Front-end code change data:
----

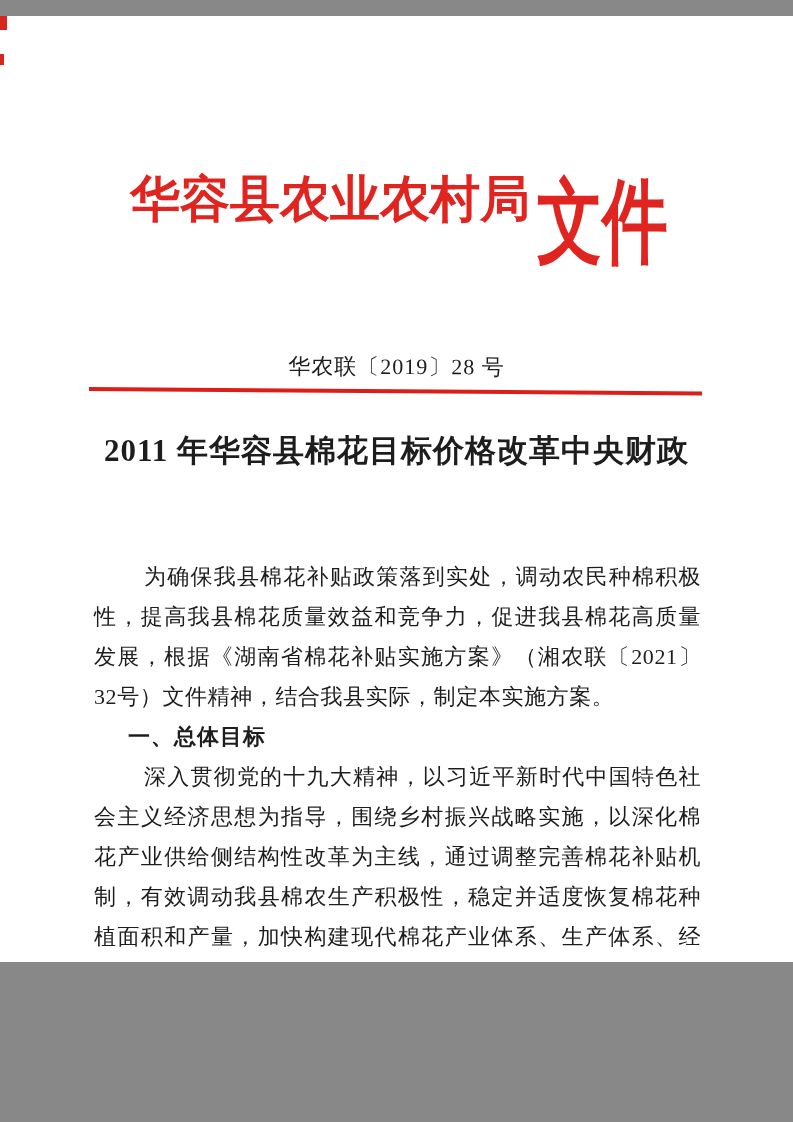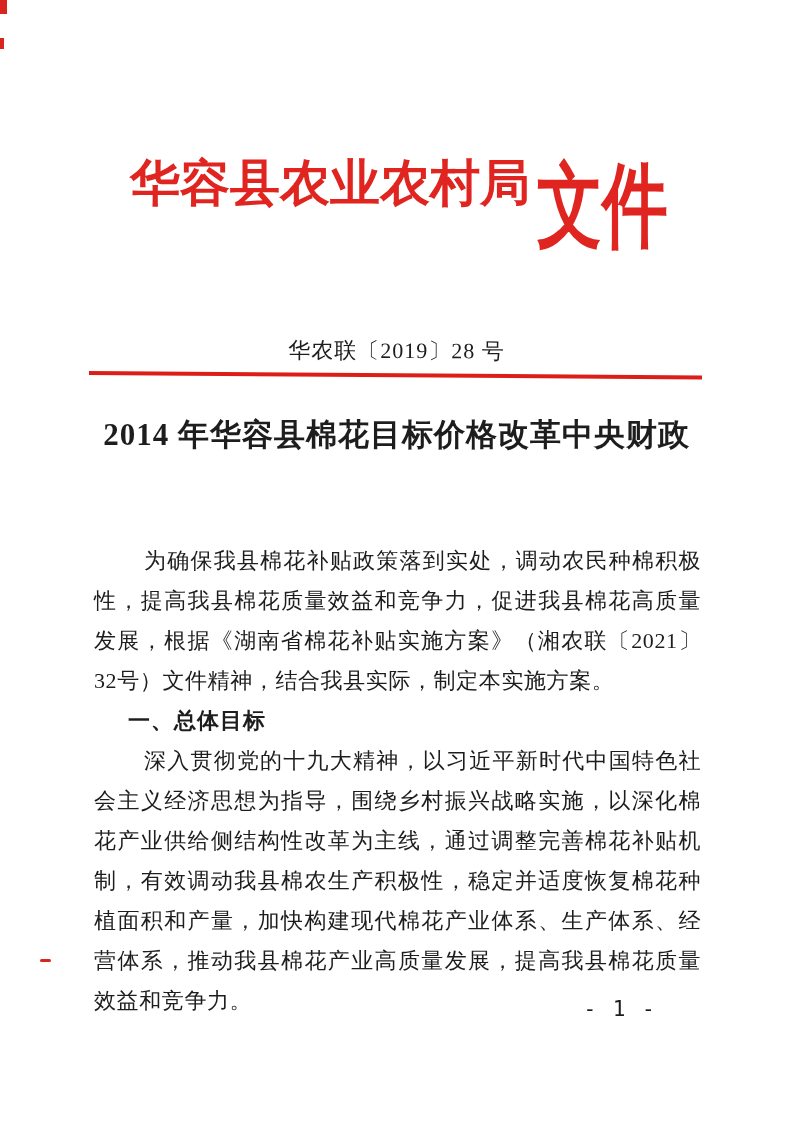--- a/index.html
+++ b/index.html
@@ -5,8 +5,8 @@
   html,body{margin:0;padding:0;background:#888;}
   .page{
     position:relative;
-    width:793px;height:1122px;
-    margin:0 auto;
+    width:793px;height:946px;
+    margin:16px auto;
     background:#ffffff;
     overflow:hidden;
     font-family:"Liberation Serif","DejaVu Serif",serif;

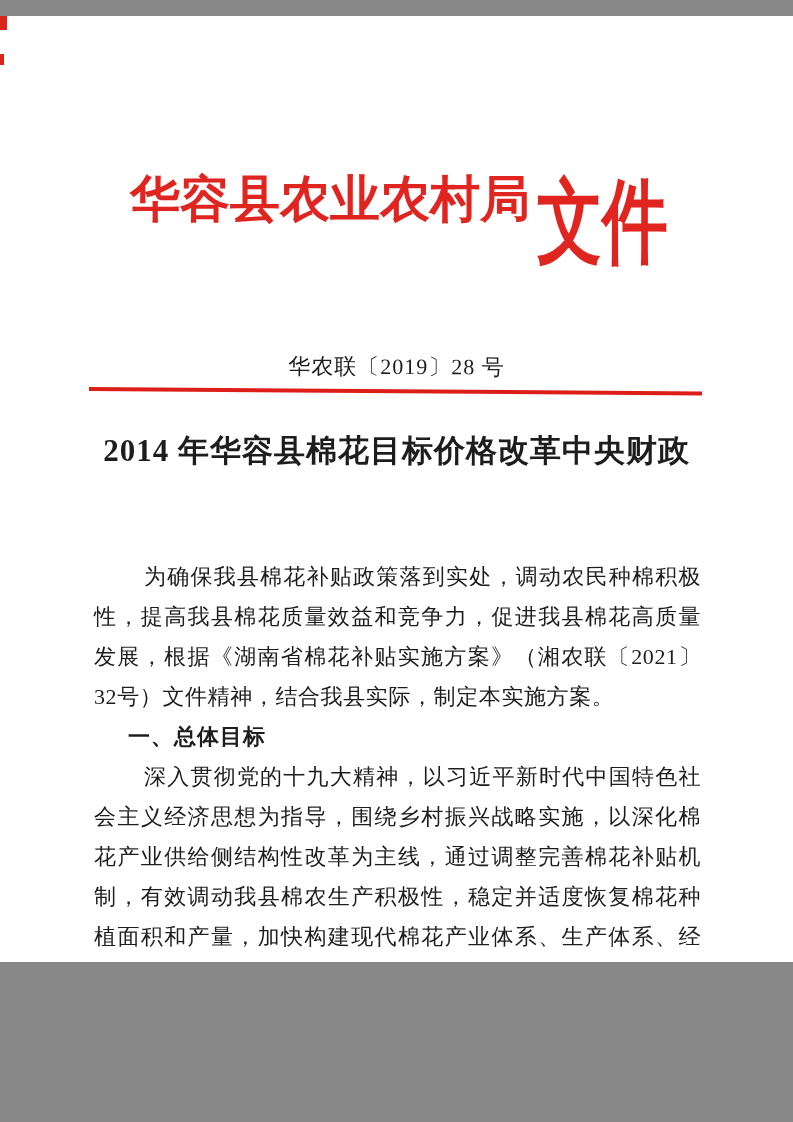--- a/index.html
+++ b/index.html
@@ -110,7 +110,7 @@
   <div class="red-rule"></div>
 
   <h1 class="doc-title">
-    <span>2014 年华容县棉花目标价格改革中央财政</span><br>
+    <span>2011 年华容县棉花目标价格改革中央财政</span><br>
   </h1>
 
   <div class="body-block">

----

### Your objective
The output should consist of every entry above, printed exactly, with the images removed.

### Solution to the problem
--- a/index.html
+++ b/index.html
@@ -5,8 +5,8 @@
   html,body{margin:0;padding:0;background:#888;}
   .page{
     position:relative;
-    width:793px;height:1122px;
-    margin:0 auto;
+    width:793px;height:946px;
+    margin:16px auto;
     background:#ffffff;
     overflow:hidden;
     font-family:"Liberation Serif","DejaVu Serif",serif;

--- a/index.html
+++ b/index.html
@@ -110,7 +110,7 @@
   <div class="red-rule"></div>
 
   <h1 class="doc-title">
-    <span>2014 年华容县棉花目标价格改革中央财政</span><br>
+    <span>2011 年华容县棉花目标价格改革中央财政</span><br>
   </h1>
 
   <div class="body-block">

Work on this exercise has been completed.